Description of the task:
Only an exact repeat of the listing, without its images, counts as the answer.

Records supplied:
........
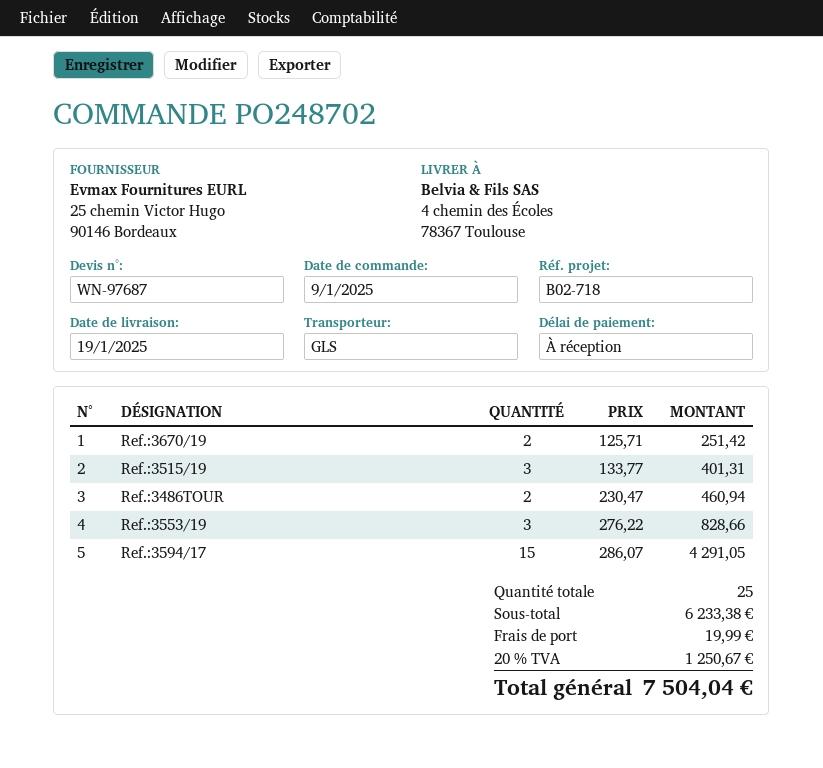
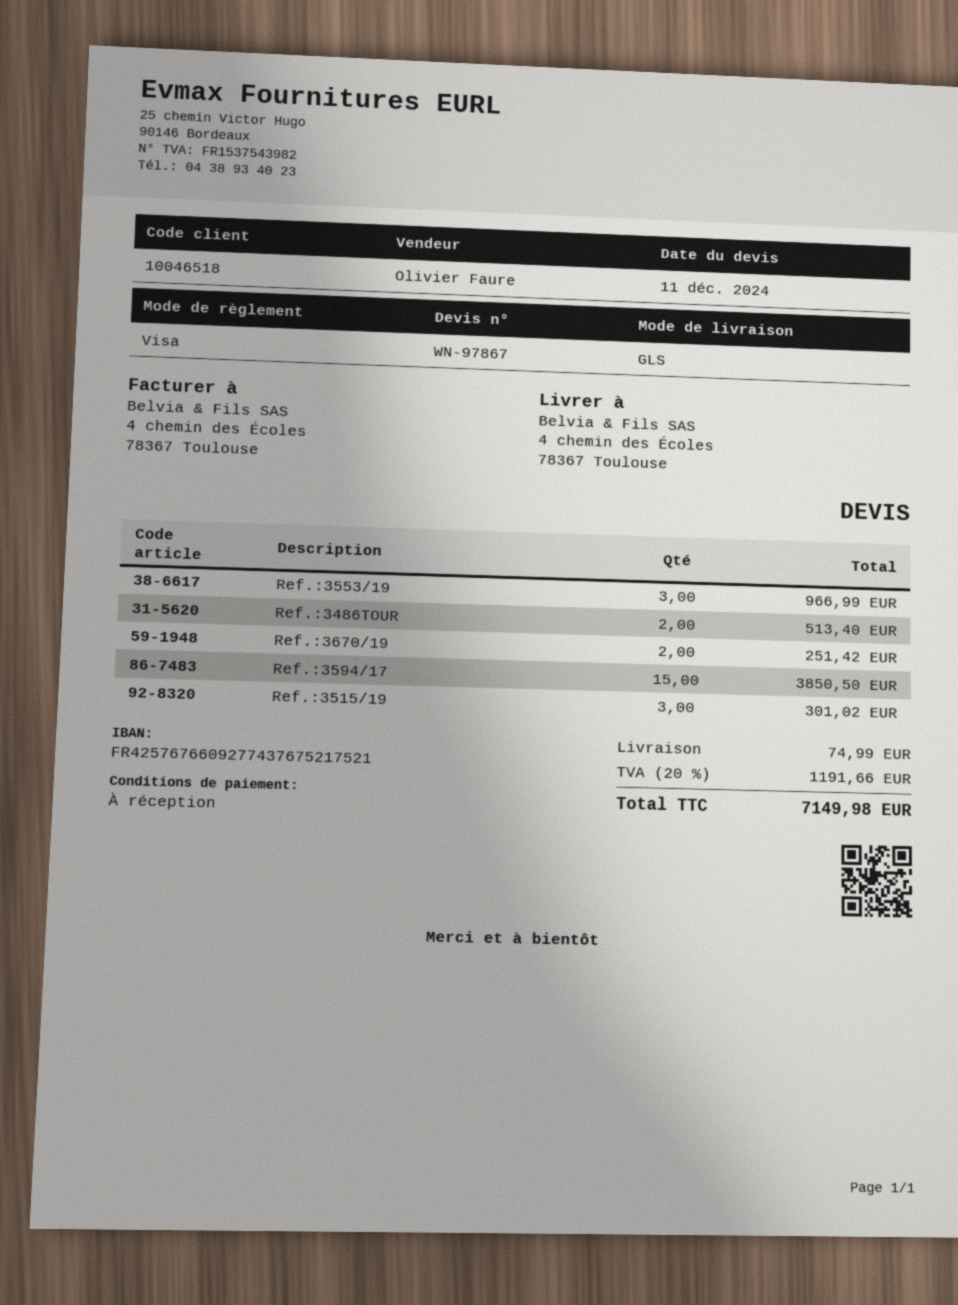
quote number: WN-97687 -> WN-97867
Ref.:3515/19: 3 for 401.31 -> 3 for 301.02
Ref.:3486TOUR: 2 for 460.94 -> 2 for 513.40
Ref.:3553/19: 3 for 828.66 -> 3 for 966.99
Ref.:3594/17: 15 for 4291.05 -> 15 for 3850.50
shipping: 19.99 -> 74.99
tax: 20% = 1250.67 -> 20% = 1191.66
total: 7504.04 -> 7149.98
........
Answer section:
quote number: WN-97687 -> WN-97867
Ref.:3515/19: 3 for 401.31 -> 3 for 301.02
Ref.:3486TOUR: 2 for 460.94 -> 2 for 513.40
Ref.:3553/19: 3 for 828.66 -> 3 for 966.99
Ref.:3594/17: 15 for 4291.05 -> 15 for 3850.50
shipping: 19.99 -> 74.99
tax: 20% = 1250.67 -> 20% = 1191.66
total: 7504.04 -> 7149.98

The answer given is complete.